Трах! Взрыв потряс воздух, отдаленный, будто на другом конце заводской территории. Милан сперва не поверил своим ушам - это мне чудится, потому что я трус! - но последовало еще два раската, которые покончили с его сомнениями.
Странная, нелогичная тишина первого испуга. Завод упал в эту тишину, словно взрывы его не касаются, двор все еще был пуст... Милан схватил свою трубу, мозг подавал противоречивые повеления, а ноги не двигались.
Мимо промчалась чья-то тень, под ногами дребезжали обрезки жести. За ней другая.
- Сматывайся, - узнал он голос Павла. - Что-то случилось... Все врозь! Сбор в нужнике!
- Чистая работа, - заметил Гонза, когда они встретились в следующую ночь.
В отхожем месте было пусто, но они все равно разговаривали уголками губ. Павел кивнул; лоб его прорезала вертикальная морщинка.

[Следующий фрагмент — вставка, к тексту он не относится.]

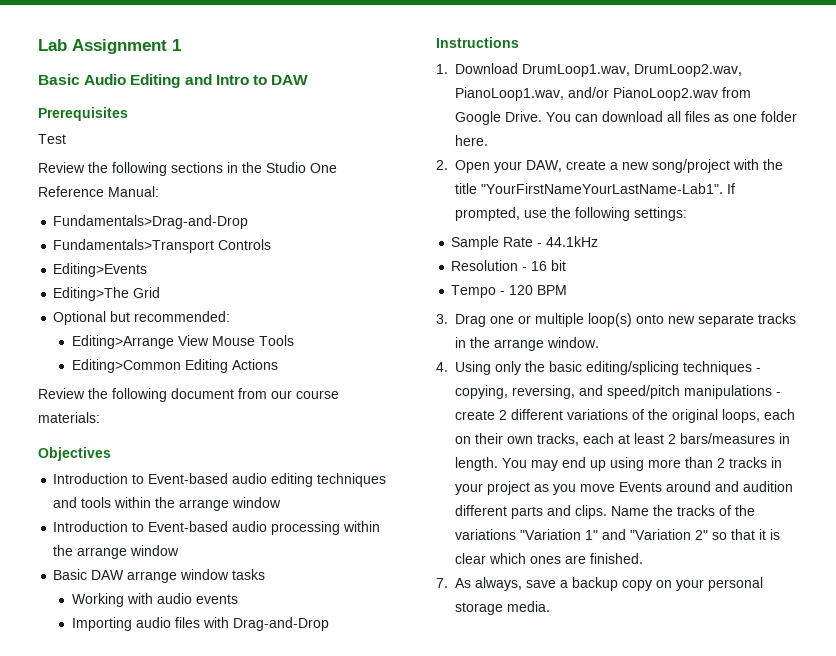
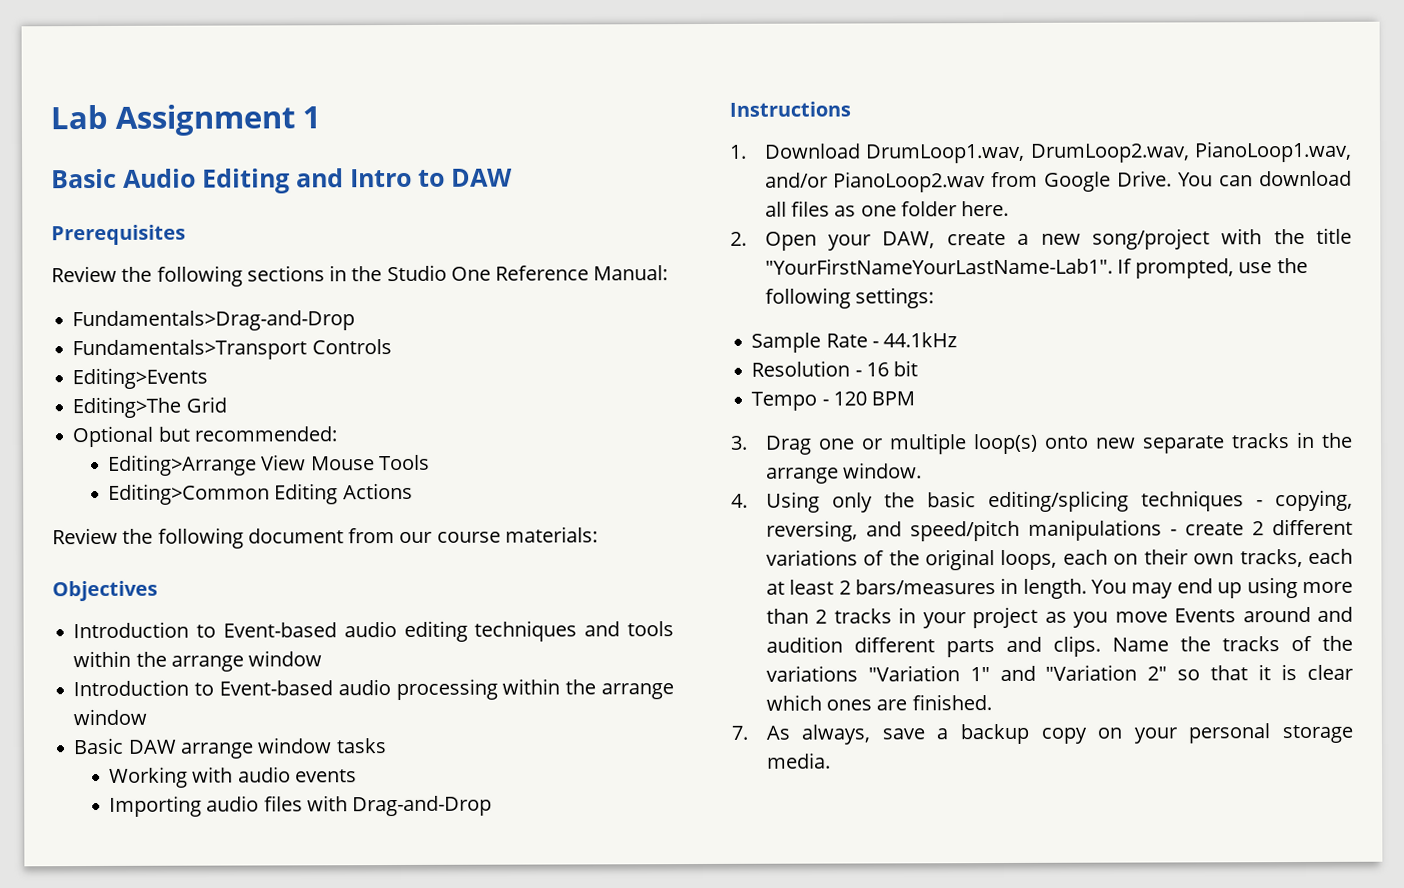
- Test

- Большинство ребят с дневной смены там вкалывали. Подъездные пути вышли из строя по меньшей мере на неделю, рельсы перекрутило, два вагона с металлом вдрызг и цистерна. Эх, жаль, пустая...
- Значит, мы не одни, - сказал Гонза.
- Давно ясно, - пробормотал Павел. - Они-то свое дело знают. Похоже на динамит, но не обязательно. Тсс... А мы возимся с дурацкими бочками... Посадили несколько человек из моторного, да вроде не тех...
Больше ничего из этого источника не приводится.